Bisogna allora chiedersi se li abbiano  effettivamente utilizzati o - ipotesi ancora peggiore - se siano stati in qualche modo avvertiti e abbiano sottovalutato l'allarme.
Quello che è successo nei giorni scorsi in Italia non è stato normale, non tanto per l'eccezionalità dell'evento metereologico (sulla quale c'è peraltro da dubitare), quanto per la nuova, ennesima dimostrazione di impreparazione dello Stato ad affrontare le emergenze.
Le attese estenuanti negli aeroporti, i treni rimasti fermi o arrivati a destinazione a passo d'uomo, le strade bloccate: se qualche forte nevicata riduce quasi al collasso la rete dei collegamenti di una nazione, oltretutto creando il caos nella sua seconda città più importante, significa che qualche problema c'è stato, e va  sotto il nome di disorganizzazione.
Non è un caso del resto, se abbiamo una protezione civile tra le migliori del mondo: essendo un Paese che per un nonnulla va in emergenza, siamo attrezzatissimi per la sua gestione, quanto carenti per la sua prevenzione.
Quello che è successo la settimana scorsa appare insomma collegato con gli altri eventi luttuosi / catastrofici che hanno colpito l'Italia nel 2009: il terremoto de L'Aquila, fatto passare per una calamità straordinaria, quando è stato di tutta evidenza che un sisma dalle dimensioni risibili è intervenuto su strutture costruite in modo carente; la tragedia di Livorno ha posto l'interrogativo sul perché delle autentiche bombe viaggianti vengano trasportate su materiale obsoleto e fatte passare in mezzo alle città, a pochi  metri dalle abitazioni; la frana di Messina ha ancora una volta portato alla ribata lo stupro sistematico che si fa in Italia del territorio.
Qualche nevicata copiosa ha messo alla luce incapacità di previsione, organizzazione e pronta reazione (cosa sarebbe successo se quella situazione si fosse prolungata per una settimana - dieci giorni?).
Dulcis in fundo, le abbondanti piogge di questi giorni hanno portato di nuovo l'attenzione sulla cura del territorio.

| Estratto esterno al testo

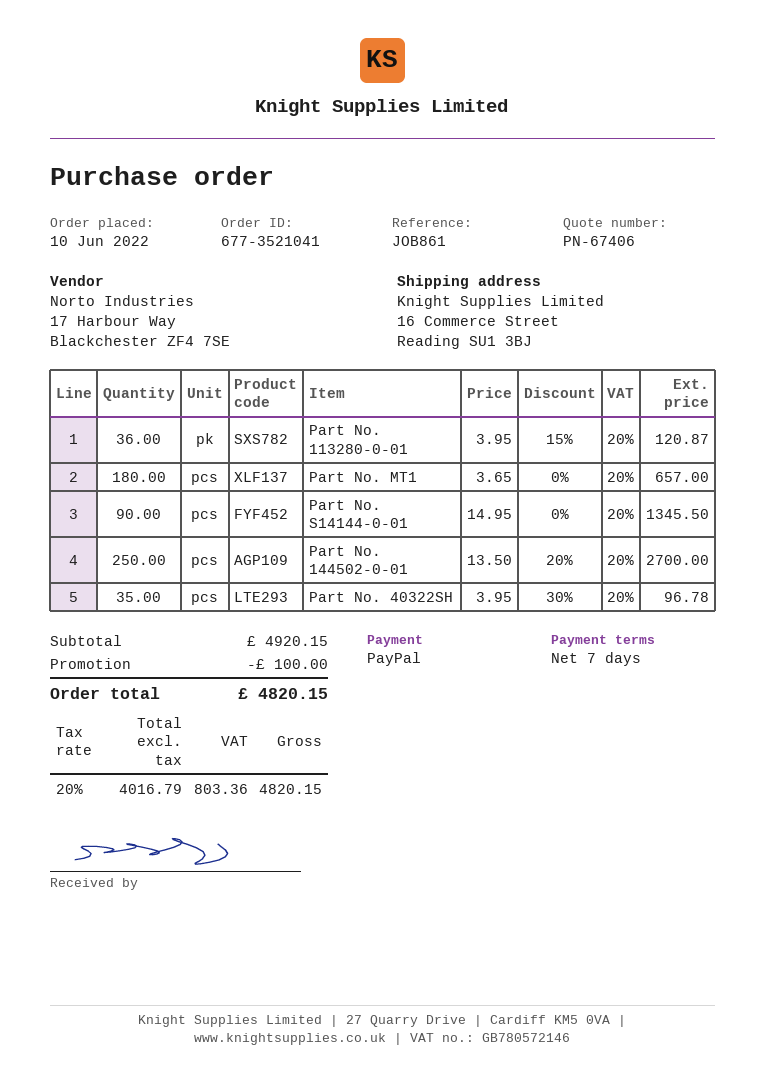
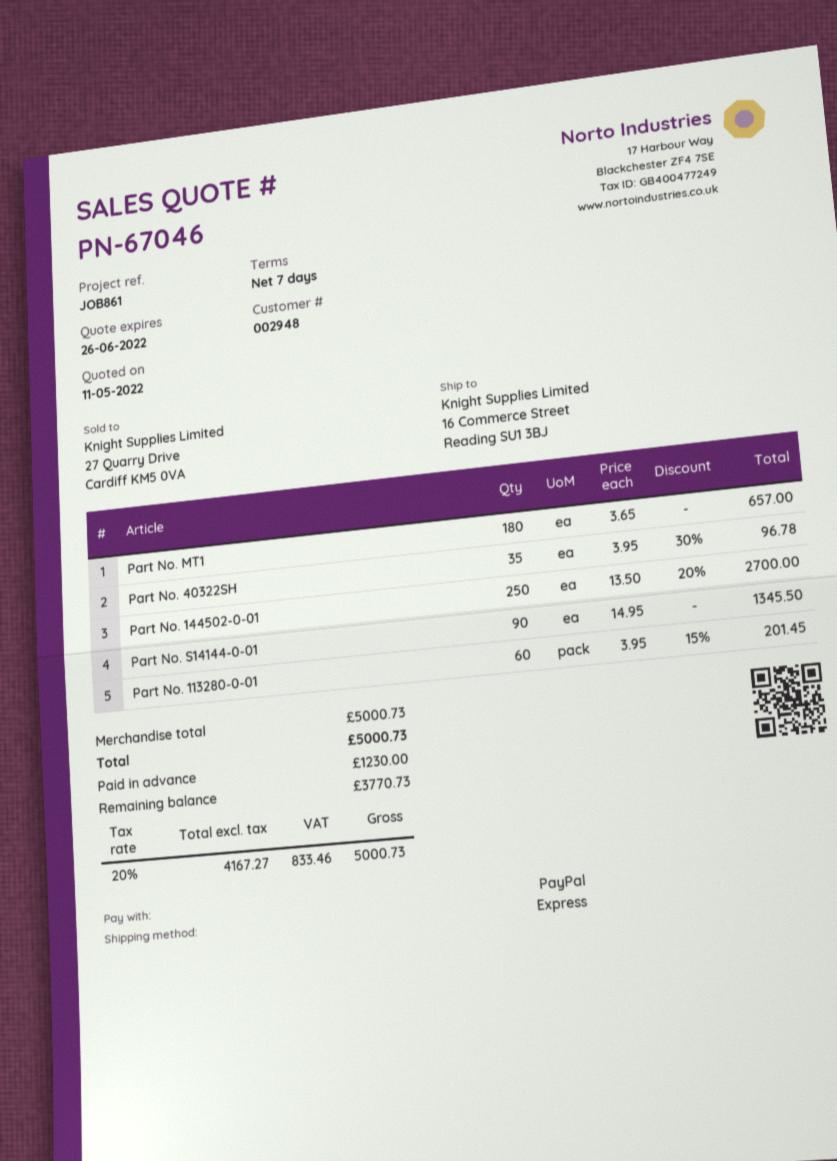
quote number: PN-67406 -> PN-67046
Part No. 113280-0-01: 36 x 3.95 - 15% = 120.87 -> 60 x 3.95 - 15% = 201.45
subtotal: 4920.15 -> 5000.73
discount: 100.00 -> none
net: 4016.79 -> 4167.27
tax: 20% = 803.36 -> 20% = 833.46
total: 4820.15 -> 5000.73

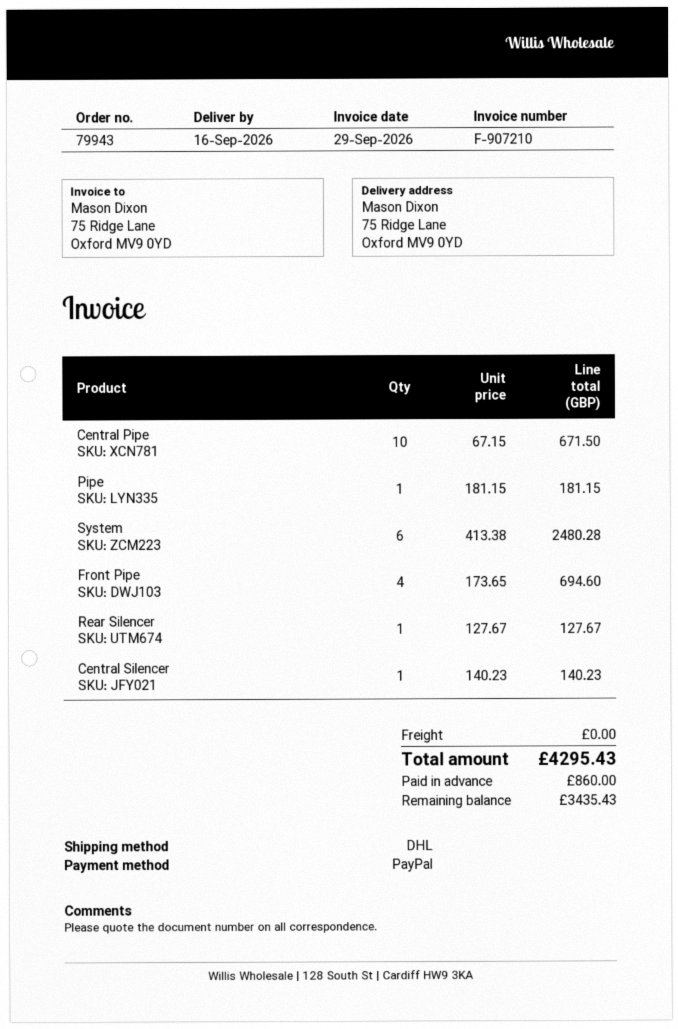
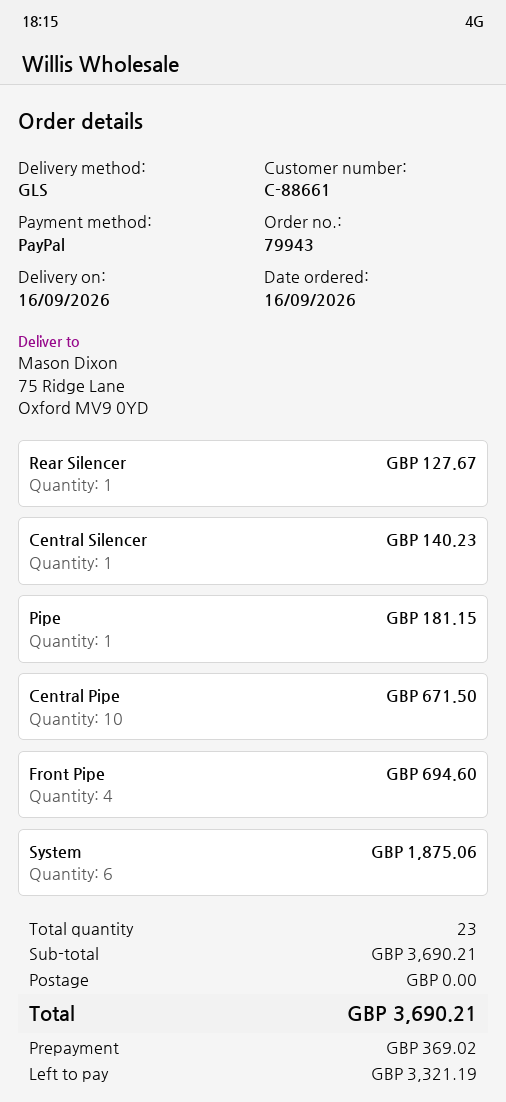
shipping method: DHL -> GLS
System: 6 for 2480.28 -> 6 for 1875.06
total: 4295.43 -> 3690.21
deposit: 860.00 -> 369.02
balance: 3435.43 -> 3321.19

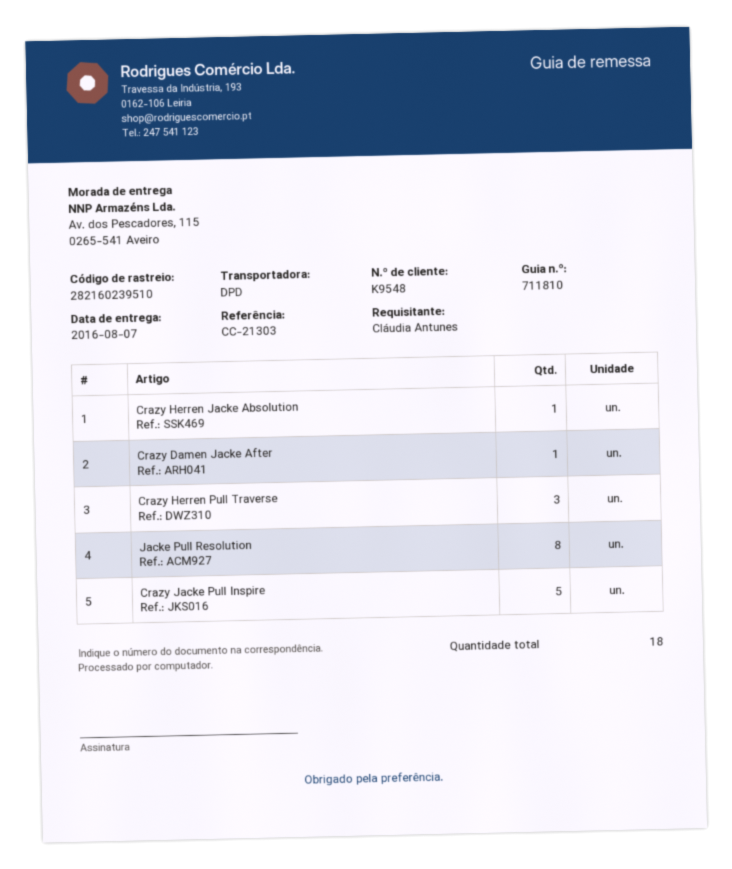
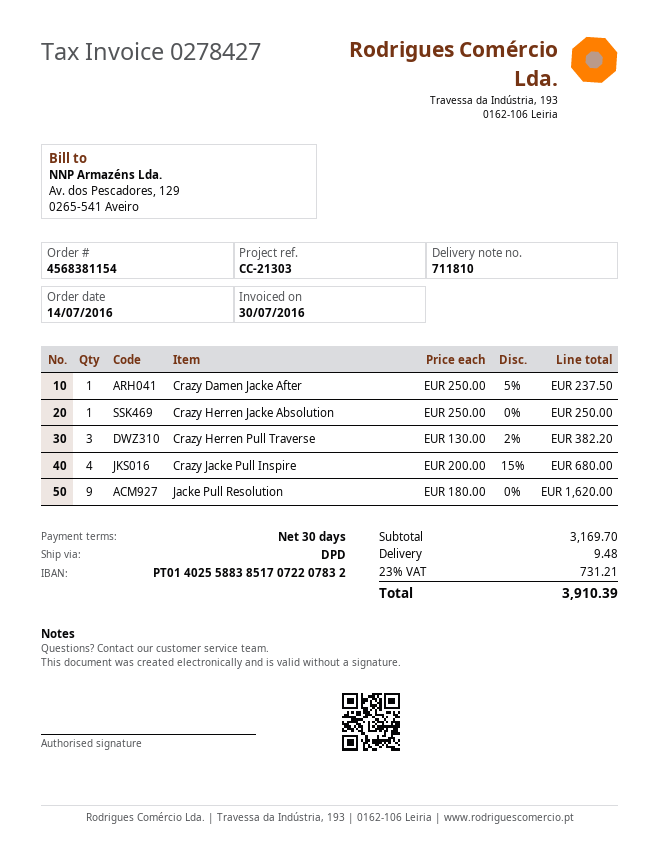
Jacke Pull Resolution: 8 -> 9
Crazy Jacke Pull Inspire: 5 -> 4

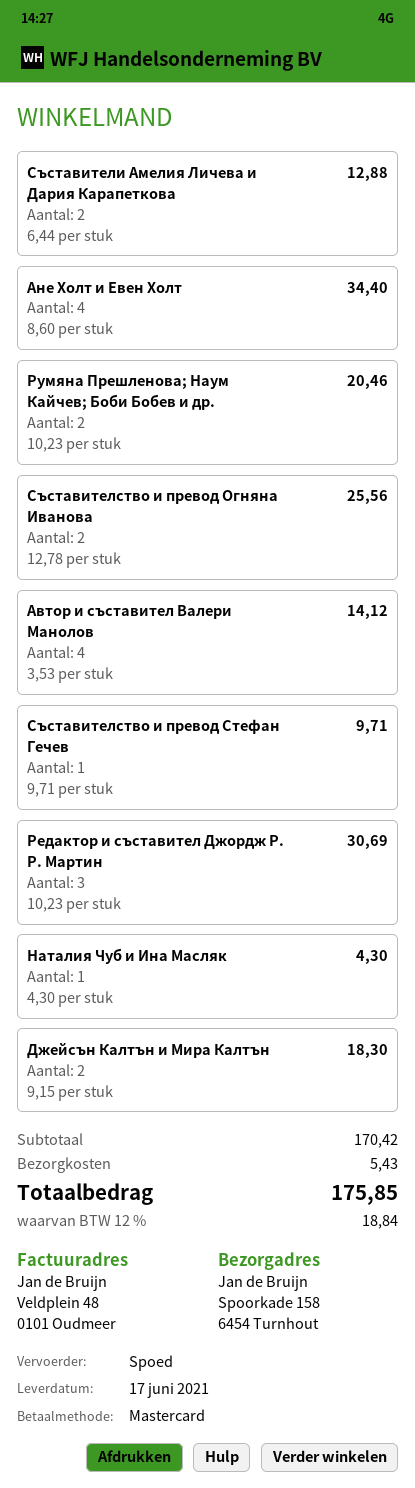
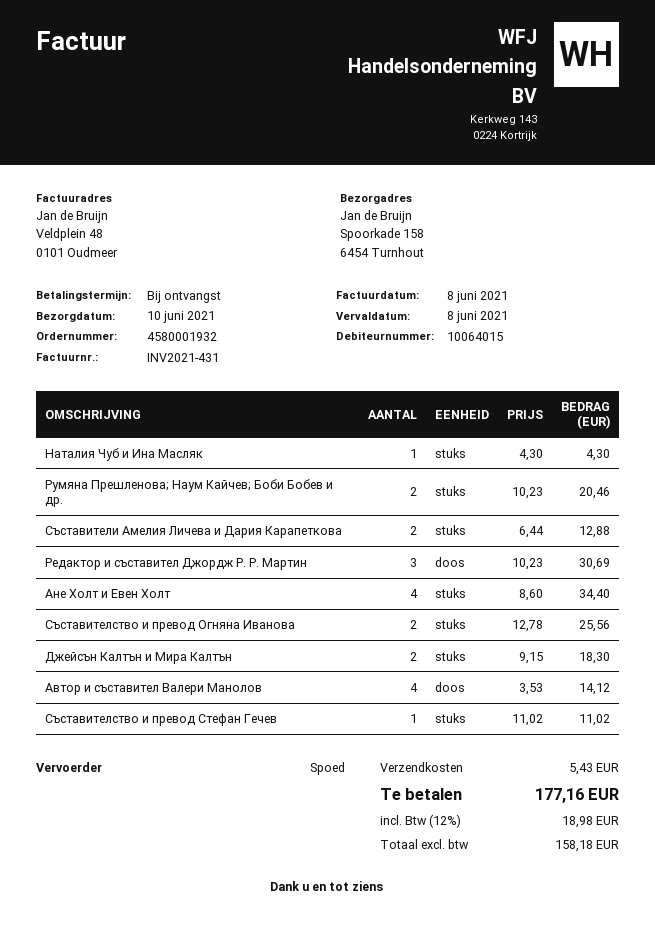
delivery date: 2021-06-17 -> 2021-06-10
Съставителство и превод Стефан Гечев: 1 x 9.71 = 9.71 -> 1 x 11.02 = 11.02
tax: 12% = 18.84 -> 12% = 18.98
total: 175.85 -> 177.16

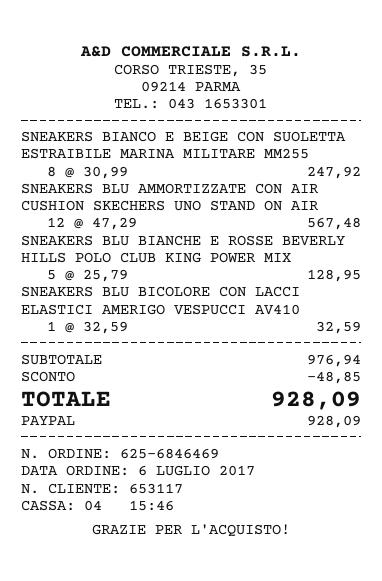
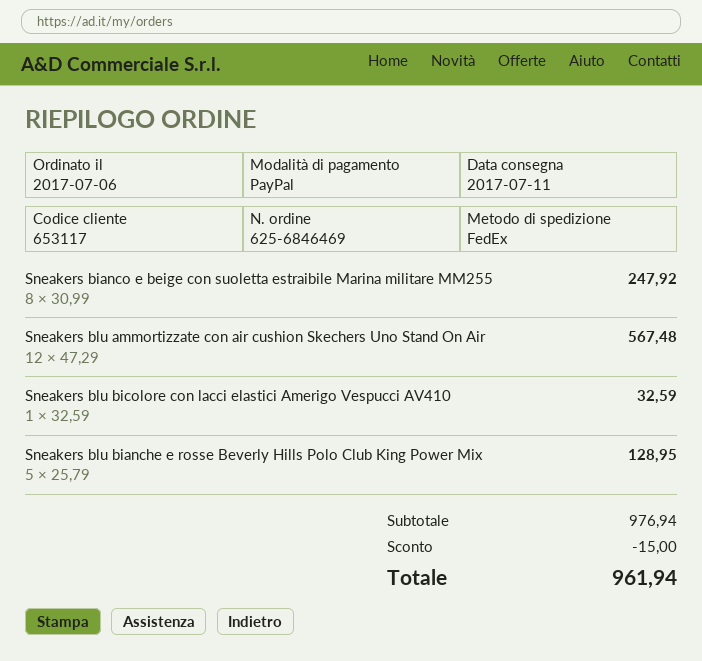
discount: 48.85 -> 15.00
total: 928.09 -> 961.94

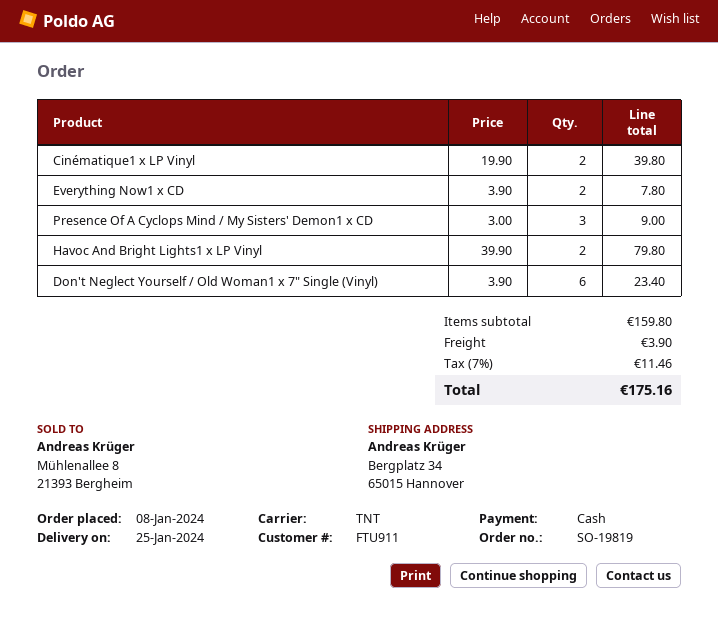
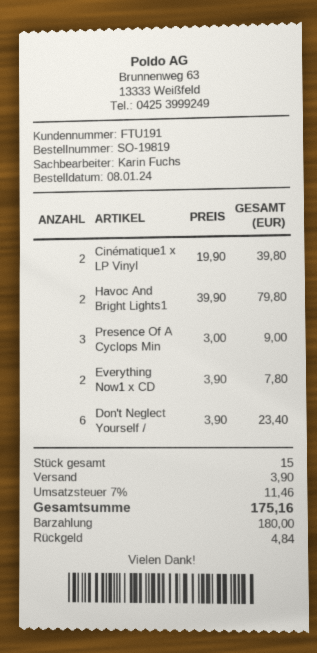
customer number: FTU911 -> FTU191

Di 'eccezionale' in tutte queste situazioni appare esservi poco, al di là del sensazionalismo di maniera che ne fanno i media, ai quali non pare vero di avere nuove occasioni per rispolverare le classiche espressioni 'd'occasione' quali: "L'Italia nella morsa del gelo", "Il centro- nord sott'acqua", "Un Paese diviso in due".
A essere eccezionali sono le conseguenze, la cui dimensione dipende più dalla preparazione e dall'organizzazione che da altro, il che porta a concludere che qui di 'eccezionale' c'è solo la puntualità con la quale certe situazioni si ripetono, a causa della quasi totale assenza dello Stato, a prescindere dalla appartenenza politica di chi lo governa.